Given records: Begin

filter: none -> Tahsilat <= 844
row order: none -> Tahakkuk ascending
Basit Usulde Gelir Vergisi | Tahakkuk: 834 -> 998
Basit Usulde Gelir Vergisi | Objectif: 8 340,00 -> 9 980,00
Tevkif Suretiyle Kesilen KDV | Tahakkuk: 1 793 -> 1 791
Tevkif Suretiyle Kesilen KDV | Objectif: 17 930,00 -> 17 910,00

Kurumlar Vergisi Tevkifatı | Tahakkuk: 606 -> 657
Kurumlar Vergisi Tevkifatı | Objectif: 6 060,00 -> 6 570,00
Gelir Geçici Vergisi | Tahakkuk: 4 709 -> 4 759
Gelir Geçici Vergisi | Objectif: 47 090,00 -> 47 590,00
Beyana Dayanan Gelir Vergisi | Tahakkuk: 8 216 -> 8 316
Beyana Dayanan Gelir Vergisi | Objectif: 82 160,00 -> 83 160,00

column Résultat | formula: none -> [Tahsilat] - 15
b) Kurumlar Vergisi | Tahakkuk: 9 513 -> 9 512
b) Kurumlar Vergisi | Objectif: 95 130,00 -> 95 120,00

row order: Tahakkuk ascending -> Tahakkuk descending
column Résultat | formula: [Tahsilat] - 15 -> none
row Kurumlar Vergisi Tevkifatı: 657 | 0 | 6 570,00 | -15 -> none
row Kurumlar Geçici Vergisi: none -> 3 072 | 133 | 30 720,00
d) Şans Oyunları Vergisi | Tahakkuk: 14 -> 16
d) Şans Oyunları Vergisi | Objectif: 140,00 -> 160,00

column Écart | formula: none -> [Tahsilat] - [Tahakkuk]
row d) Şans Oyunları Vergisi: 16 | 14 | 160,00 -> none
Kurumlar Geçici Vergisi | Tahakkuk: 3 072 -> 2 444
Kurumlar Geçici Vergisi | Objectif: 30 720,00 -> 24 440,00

Given records: End

Work required -> Go through the data and show every line where "Beyana" occurs.

Answer below ->
Beyana Dayanan Gelir Vergisi | Tahakkuk: 8 216 -> 8 316
Beyana Dayanan Gelir Vergisi | Objectif: 82 160,00 -> 83 160,00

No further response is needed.